### [What is being asked]
The answer should be a faithful retyping of the records that follow, pictures excluded.

[Change detection data]
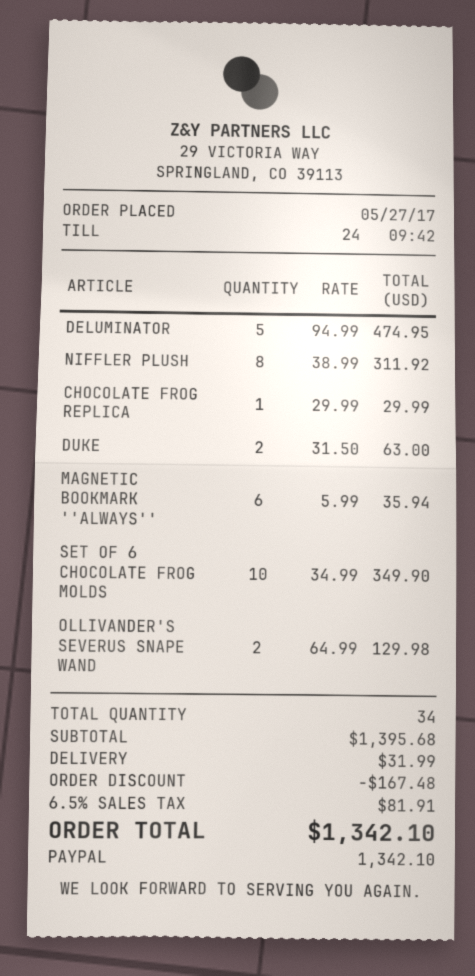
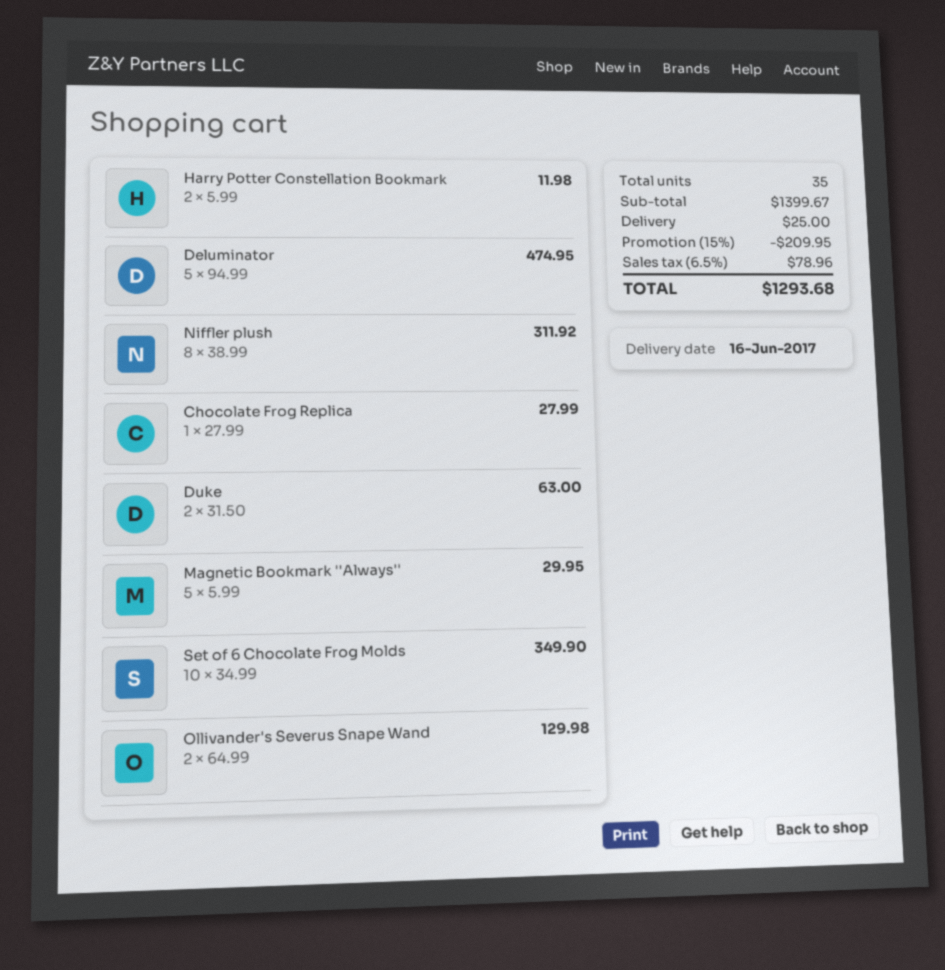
CHOCOLATE FROG REPLICA: 1 x 29.99 = 29.99 -> 1 x 27.99 = 27.99
MAGNETIC BOOKMARK ''ALWAYS'': 6 x 5.99 = 35.94 -> 5 x 5.99 = 29.95
Harry Potter Constellation Bookmark: none -> 2 x 5.99 = 11.98
total quantity: 34 -> 35
subtotal: 1395.68 -> 1399.67
discount: 167.48 -> 209.95
shipping: 31.99 -> 25.00
tax: 6.5% = 81.91 -> 6.5% = 78.96
total: 1342.10 -> 1293.68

### [Result of the task]
CHOCOLATE FROG REPLICA: 1 x 29.99 = 29.99 -> 1 x 27.99 = 27.99
MAGNETIC BOOKMARK ''ALWAYS'': 6 x 5.99 = 35.94 -> 5 x 5.99 = 29.95
Harry Potter Constellation Bookmark: none -> 2 x 5.99 = 11.98
total quantity: 34 -> 35
subtotal: 1395.68 -> 1399.67
discount: 167.48 -> 209.95
shipping: 31.99 -> 25.00
tax: 6.5% = 81.91 -> 6.5% = 78.96
total: 1342.10 -> 1293.68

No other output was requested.